Andrew Bates, a White House spokesman, declined to comment.
The crowd at Ms. Williamson’s campaign event on Saturday was made up of longtime superfans who traveled from across the country, social media influencers and podcasters, local college students and political tourists passing through Washington.
“Sixty percent of Democrats really don’t want Biden to run,” said Bill Balkus, an architect from Newburyport, Mass., who volunteered for Ms. Williamson’s last campaign in New Hampshire. “If Biden ever debates her, the world will see how bright she is.”
The Democratic National Committee does not currently plan to hold debates.
Jenn Shasserre, a graduate student from Portland, Ore., came to see Ms. Williamson before catching a flight back home. She described herself as a fan of Mr. Sanders and said Mr. Biden’s time in the White House “hasn’t been terrible.”
“I would like us to have more options in the party,” Ms. Shasserre said. “I appreciate that she’s going to bring some of the issues I really care about to the forefront.”
Whether Ms. Williamson can do that will depend in part on how much money she raises.
In her last campaign, Ms. Williamson raised $8.4 million. It was hardly enough to be competitive for the party’s nomination, but still more than was raised by one senator (Michael Bennet), three governors (John Hickenlooper, Jay Inslee and Steve Bullock) and three House members (Tim Ryan, Eric Swalwell and Seth Moulton) who were in the race. She said she had already raised $250,000 and had a dozen people on her staff.

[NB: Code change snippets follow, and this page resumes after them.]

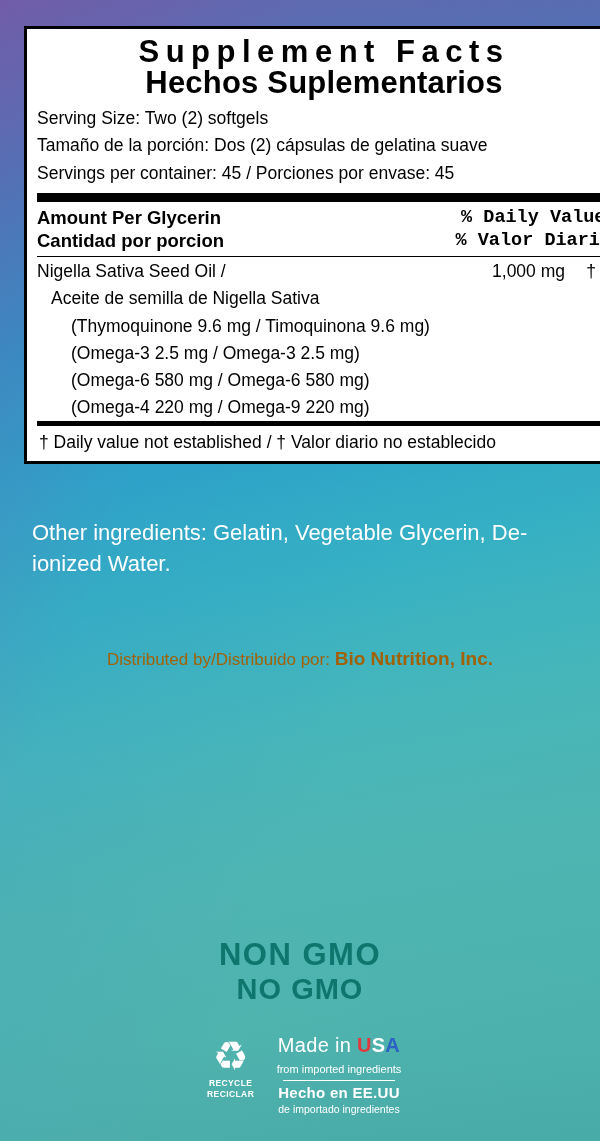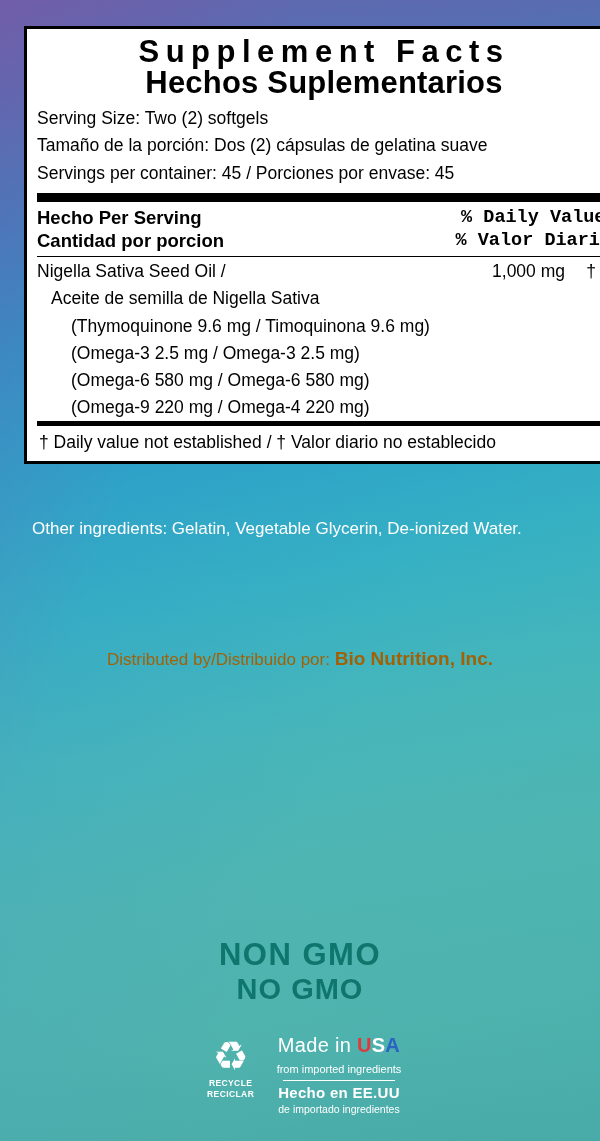--- a/index.html
+++ b/index.html
@@ -268,7 +268,7 @@
 
     <div class="amount-row">
       <div class="amount-left">
-        <div>Hecho Per Serving</div>
+        <div>Amount Per Glycerin</div>
         <div>Cantidad por porcion</div>
       </div>
       <div class="amount-right">

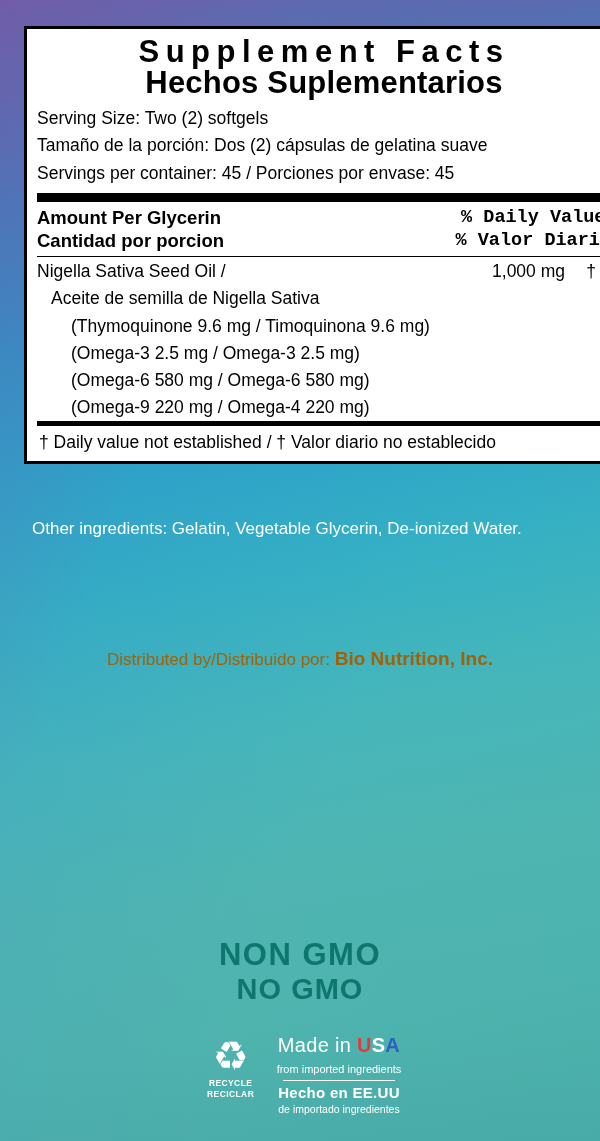--- a/index.html
+++ b/index.html
@@ -307,7 +307,7 @@
           <td class="col-dv"></td>
         </tr>
         <tr>
-          <td class="indent-2">(Omega-9  220 mg / Omega-4  220 mg)</td>
+          <td class="indent-2">(Omega-4  220 mg / Omega-9  220 mg)</td>
           <td class="col-amount"></td>
           <td class="col-dv"></td>
         </tr>

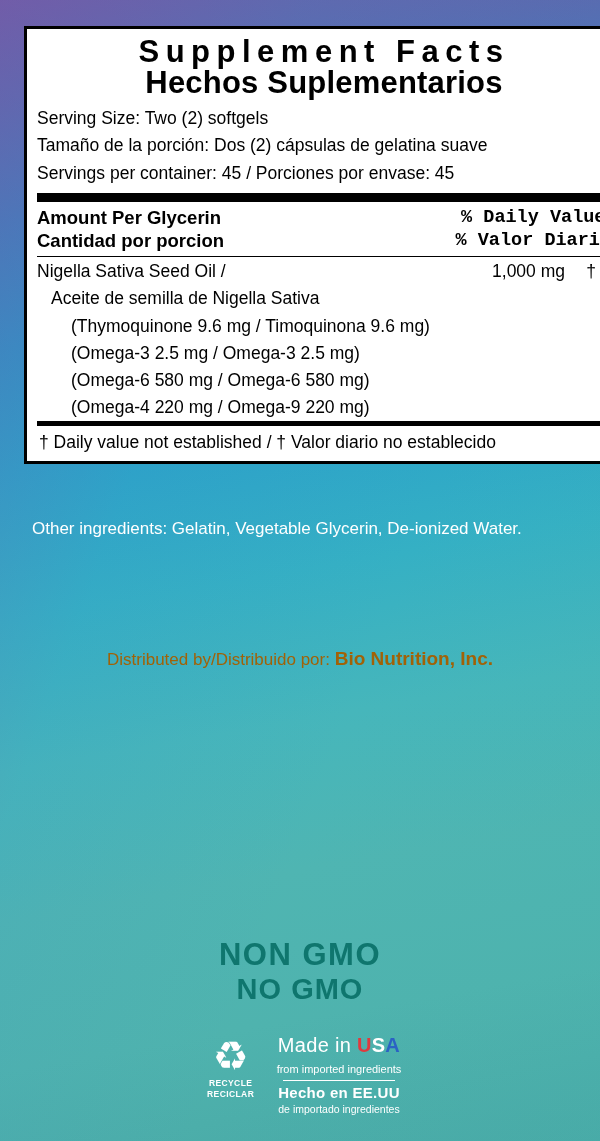--- a/index.html
+++ b/index.html
@@ -140,7 +140,7 @@
     top: 517px;
     width: 548px;
     color: #ffffff;
-    font-size: 17px;
+    font-size: 22px;
     line-height: 1.42;
   }
   .other-block p { margin: 0 0 12px 0; }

How much more she can command in a campaign cycle in which many Democrats appear disinclined to hold grand policy debates is to be determined. The party may be skittish about Mr. Biden’s age, but it is far less worried about his politics, given the number of Biden acolytes who won critical midterm elections in battleground states.
But that, for Ms. Williamson, may be precisely the point of her campaign.
“I don’t feel like I’m running against Joe Biden,” she said. “I feel I’m running to challenge the system.”